I looked straight ahead, firmed my expression, held tight to the strap of my bag. Faster, faster, but not so fast that I looked scared. For a brief moment we were touching-distance apart. I wondered if he might stick out his leg to trip me, take my wallet. I held my breath. And then I was past the bench. My ears became alert in a way I hadn’t known they could – palpably straining to listen behind me, alert for any sound of movement.

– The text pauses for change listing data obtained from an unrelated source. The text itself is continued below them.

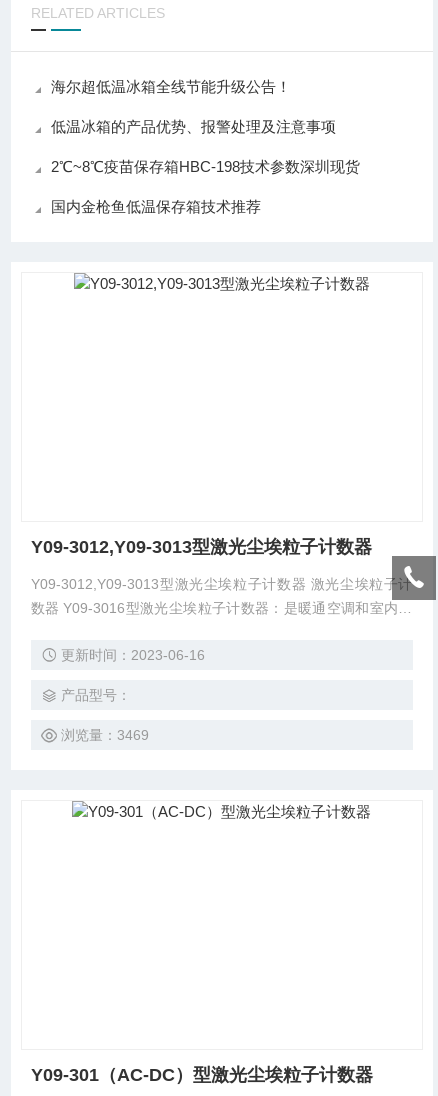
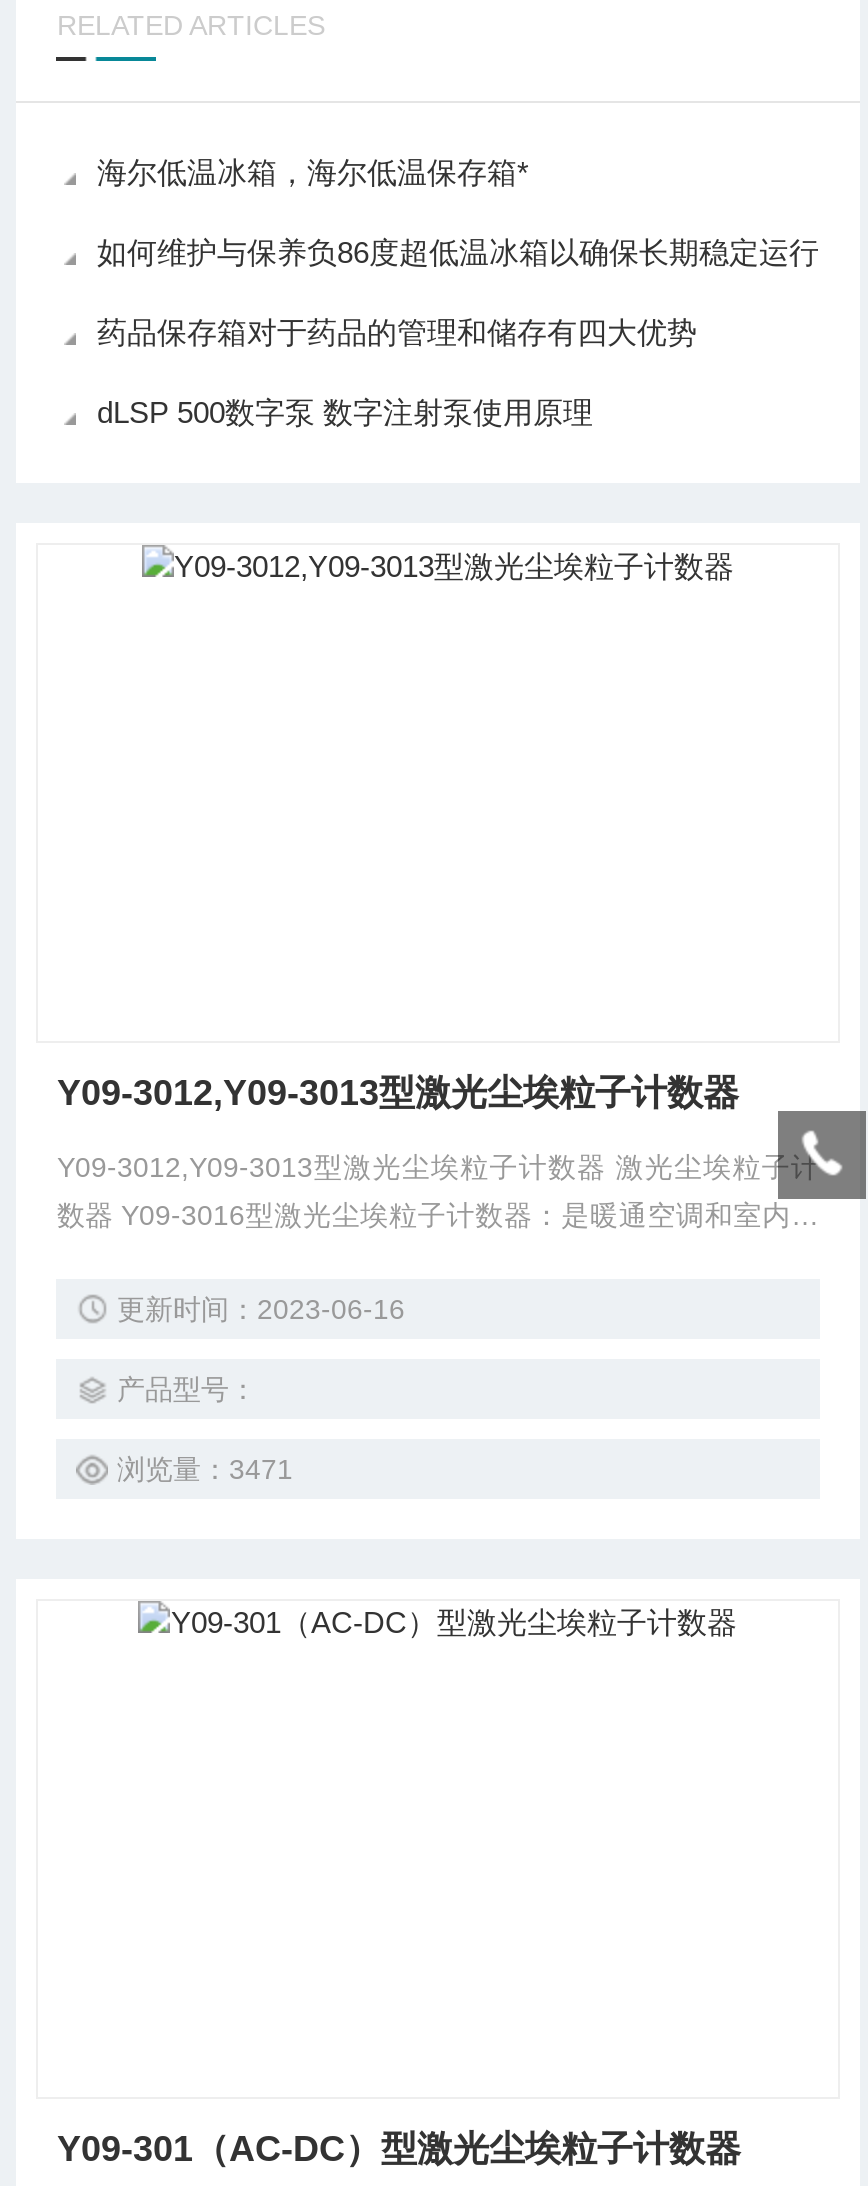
- 海尔超低温冰箱全线节能升级公告！
+ 海尔低温冰箱，海尔低温保存箱*

- 低温冰箱的产品优势、报警处理及注意事项
+ 如何维护与保养负86度超低温冰箱以确保长期稳定运行

- 2℃~8℃疫苗保存箱HBC-198技术参数深圳现货
+ 药品保存箱对于药品的管理和储存有四大优势

- 国内金枪鱼低温保存箱技术推荐
+ dLSP 500数字泵 数字注射泵使用原理

- 浏览量：3469
+ 浏览量：3471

When he called out, I startled, then mentally zipped through every option available to me. Could I run in these shoes? No. Flick them off without bending down or slowing? Maybe. What if there was glass on the ground? What if he wasn’t alone? How many drinks had I had? Was I definitely on the right path?
“Hey,” he shouted. “Where are you going?”
At high school, we studied Barbara Baynton’s short story “The Chosen Vessel.” I don’t know what our English teacher was thinking, but clearly the head nun, Sister Brigid – a thin-lipped, stout, scrubbed woman who was apoplectic at every Monday assembly reciting reports of our shameful, whoreish behaviour on the afternoon buses and trains (we chewed gum, pushed our knee-socks down to our ankles, untied our hair) – had not read the works of Mrs Barbara Baynton (three times married, once to a philanderer) or she would not have allowed us to pore over this stark, savage tale.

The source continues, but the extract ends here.